(Revision tracking records)

══════════════════════════════

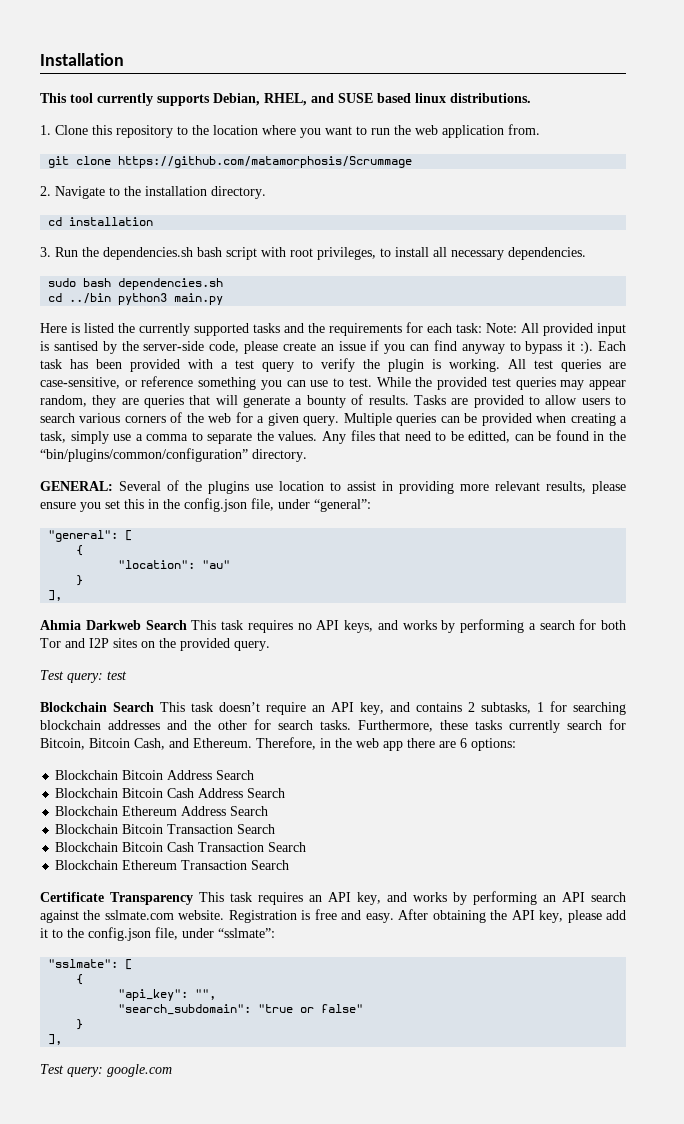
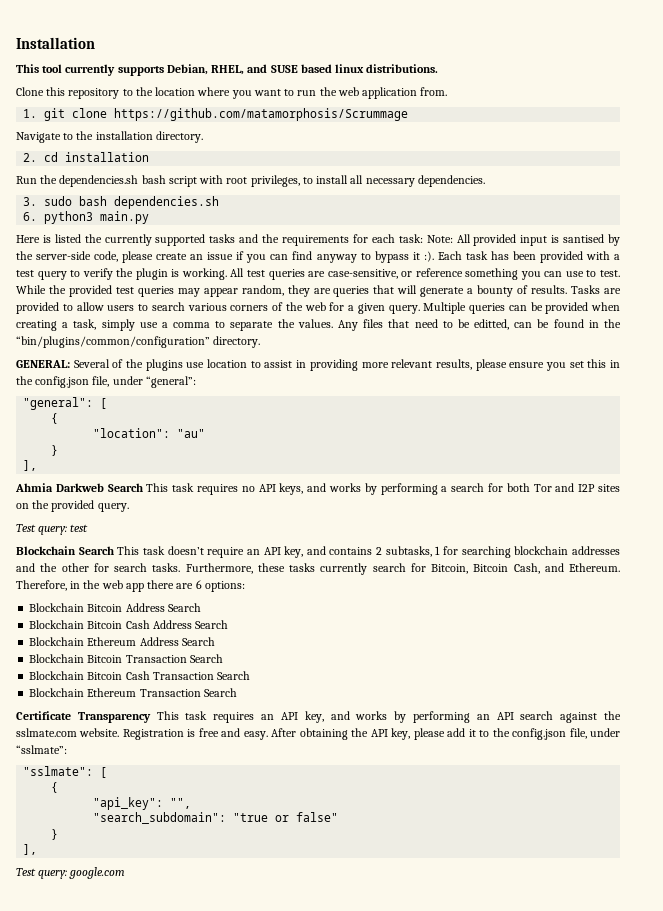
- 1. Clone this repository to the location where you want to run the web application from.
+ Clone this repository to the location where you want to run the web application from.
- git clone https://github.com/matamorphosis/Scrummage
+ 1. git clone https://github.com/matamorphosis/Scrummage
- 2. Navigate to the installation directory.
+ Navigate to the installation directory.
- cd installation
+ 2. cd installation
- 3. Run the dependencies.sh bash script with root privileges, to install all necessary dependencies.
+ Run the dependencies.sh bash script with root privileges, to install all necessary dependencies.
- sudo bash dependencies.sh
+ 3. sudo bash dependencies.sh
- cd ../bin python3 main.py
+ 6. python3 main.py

══════════════════════════════

*Required work*. Repeat each line of the records exactly, dropping the pictures.

*Exercise output*.
- 1. Clone this repository to the location where you want to run the web application from.
+ Clone this repository to the location where you want to run the web application from.
- git clone https://github.com/matamorphosis/Scrummage
+ 1. git clone https://github.com/matamorphosis/Scrummage
- 2. Navigate to the installation directory.
+ Navigate to the installation directory.
- cd installation
+ 2. cd installation
- 3. Run the dependencies.sh bash script with root privileges, to install all necessary dependencies.
+ Run the dependencies.sh bash script with root privileges, to install all necessary dependencies.
- sudo bash dependencies.sh
+ 3. sudo bash dependencies.sh
- cd ../bin python3 main.py
+ 6. python3 main.py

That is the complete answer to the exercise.